_Task instructions_
Find the lines below holding the word "helps" and copy each of them.

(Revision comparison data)
----------------------------------------

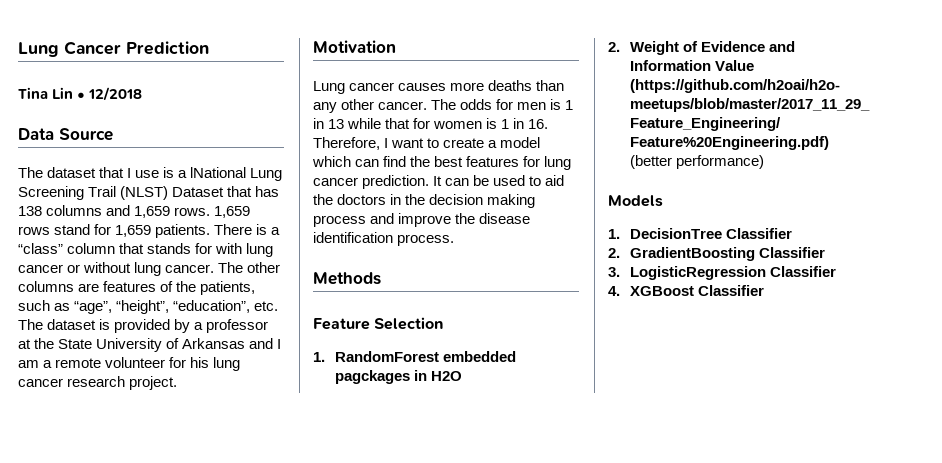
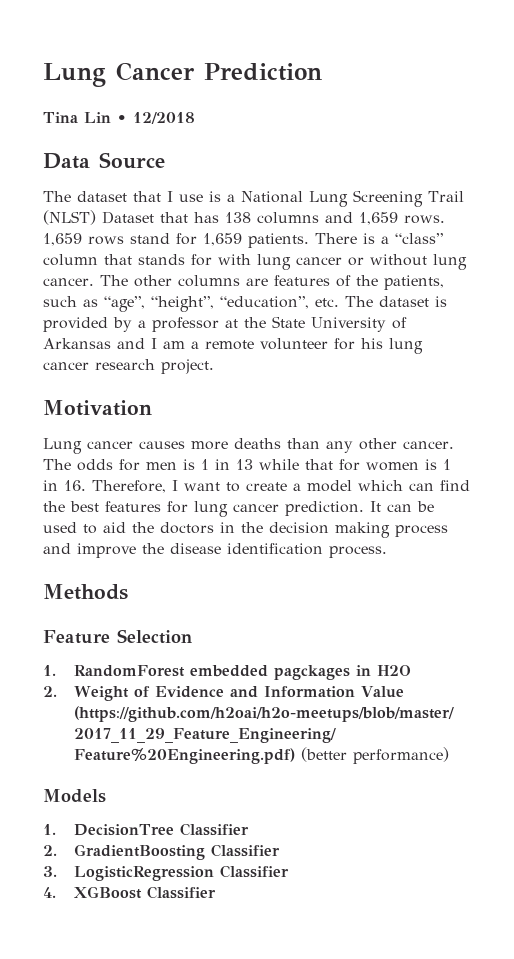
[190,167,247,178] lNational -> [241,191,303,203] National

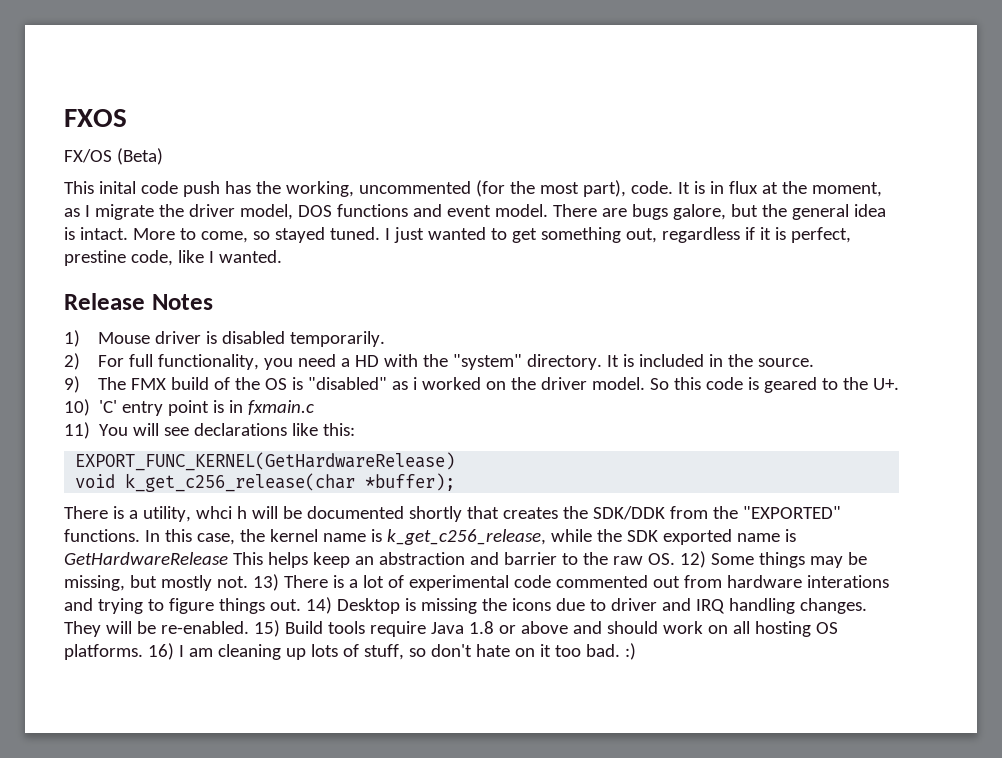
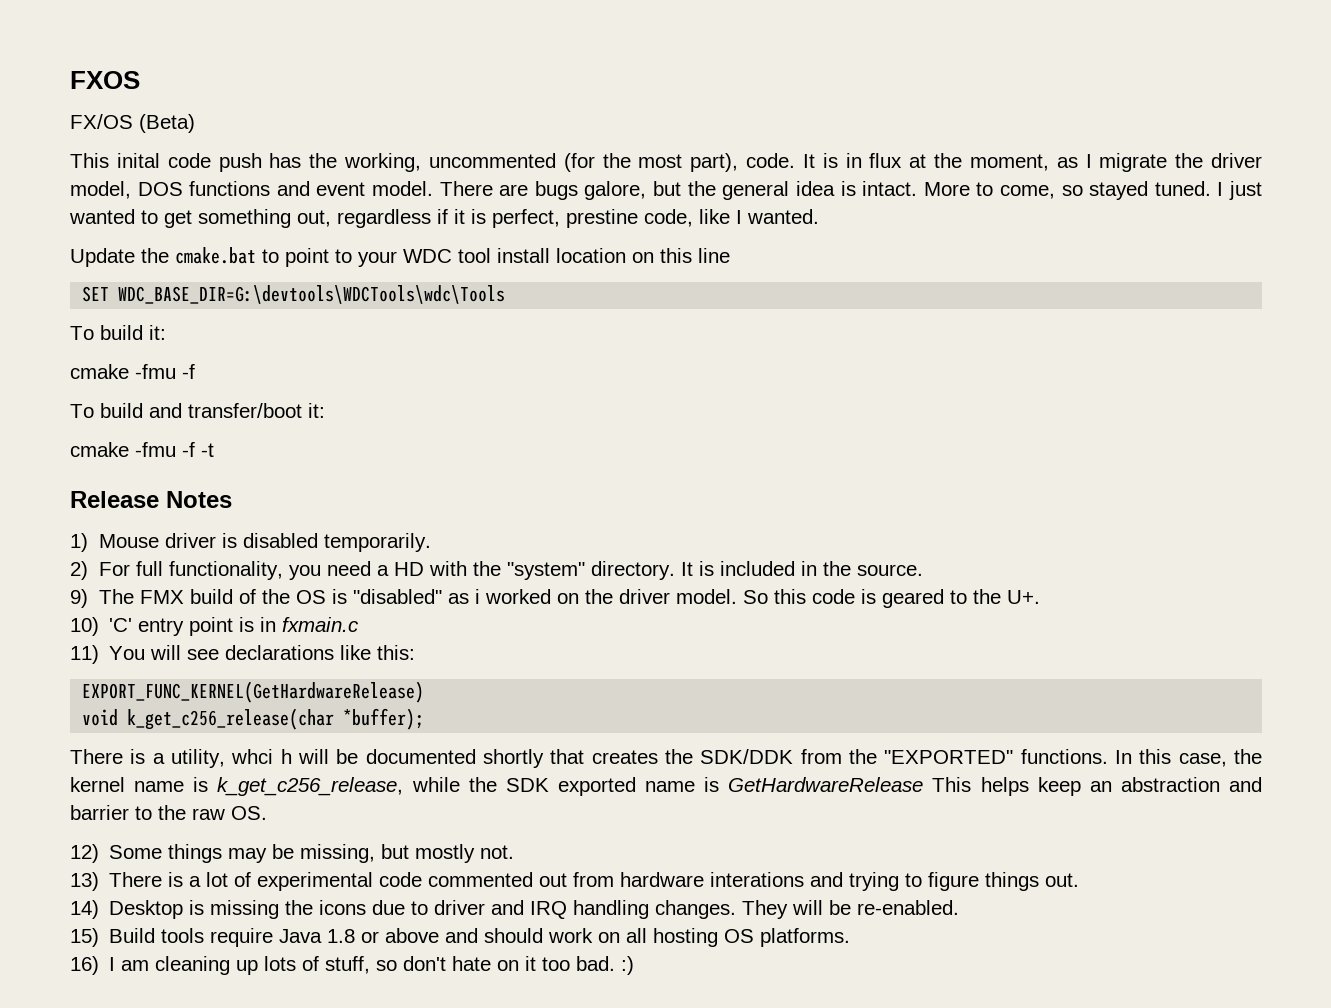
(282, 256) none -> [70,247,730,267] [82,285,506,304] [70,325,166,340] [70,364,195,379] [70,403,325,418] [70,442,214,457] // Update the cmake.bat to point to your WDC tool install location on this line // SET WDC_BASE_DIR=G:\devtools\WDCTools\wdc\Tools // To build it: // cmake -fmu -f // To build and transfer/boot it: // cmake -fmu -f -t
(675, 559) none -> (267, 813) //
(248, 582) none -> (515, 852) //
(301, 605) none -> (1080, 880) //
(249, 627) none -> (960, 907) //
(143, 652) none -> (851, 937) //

----------------------------------------

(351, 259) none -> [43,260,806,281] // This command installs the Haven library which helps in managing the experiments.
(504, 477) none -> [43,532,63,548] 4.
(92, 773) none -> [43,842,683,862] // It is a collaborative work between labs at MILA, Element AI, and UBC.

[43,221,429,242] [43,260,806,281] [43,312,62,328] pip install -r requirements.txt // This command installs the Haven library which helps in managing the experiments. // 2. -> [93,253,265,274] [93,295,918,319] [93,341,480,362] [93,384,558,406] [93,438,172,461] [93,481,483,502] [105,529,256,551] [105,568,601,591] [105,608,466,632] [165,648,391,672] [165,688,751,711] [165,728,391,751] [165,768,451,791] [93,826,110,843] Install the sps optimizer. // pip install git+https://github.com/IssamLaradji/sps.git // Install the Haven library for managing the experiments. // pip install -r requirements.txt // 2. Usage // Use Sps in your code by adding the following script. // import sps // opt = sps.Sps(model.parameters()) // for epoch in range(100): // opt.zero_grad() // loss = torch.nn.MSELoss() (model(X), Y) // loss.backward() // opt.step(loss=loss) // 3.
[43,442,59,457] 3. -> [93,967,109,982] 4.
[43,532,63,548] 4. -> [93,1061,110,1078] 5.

----------------------------------------

_Response to this task_
(351, 259) none -> [43,260,806,281] // This command installs the Haven library which helps in managing the experiments.
[43,221,429,242] [43,260,806,281] [43,312,62,328] pip install -r requirements.txt // This command installs the Haven library which helps in managing the experiments. // 2. -> [93,253,265,274] [93,295,918,319] [93,341,480,362] [93,384,558,406] [93,438,172,461] [93,481,483,502] [105,529,256,551] [105,568,601,591] [105,608,466,632] [165,648,391,672] [165,688,751,711] [165,728,391,751] [165,768,451,791] [93,826,110,843] Install the sps optimizer. // pip install git+https://github.com/IssamLaradji/sps.git // Install the Haven library for managing the experiments. // pip install -r requirements.txt // 2. Usage // Use Sps in your code by adding the following script. // import sps // opt = sps.Sps(model.parameters()) // for epoch in range(100): // opt.zero_grad() // loss = torch.nn.MSELoss() (model(X), Y) // loss.backward() // opt.step(loss=loss) // 3.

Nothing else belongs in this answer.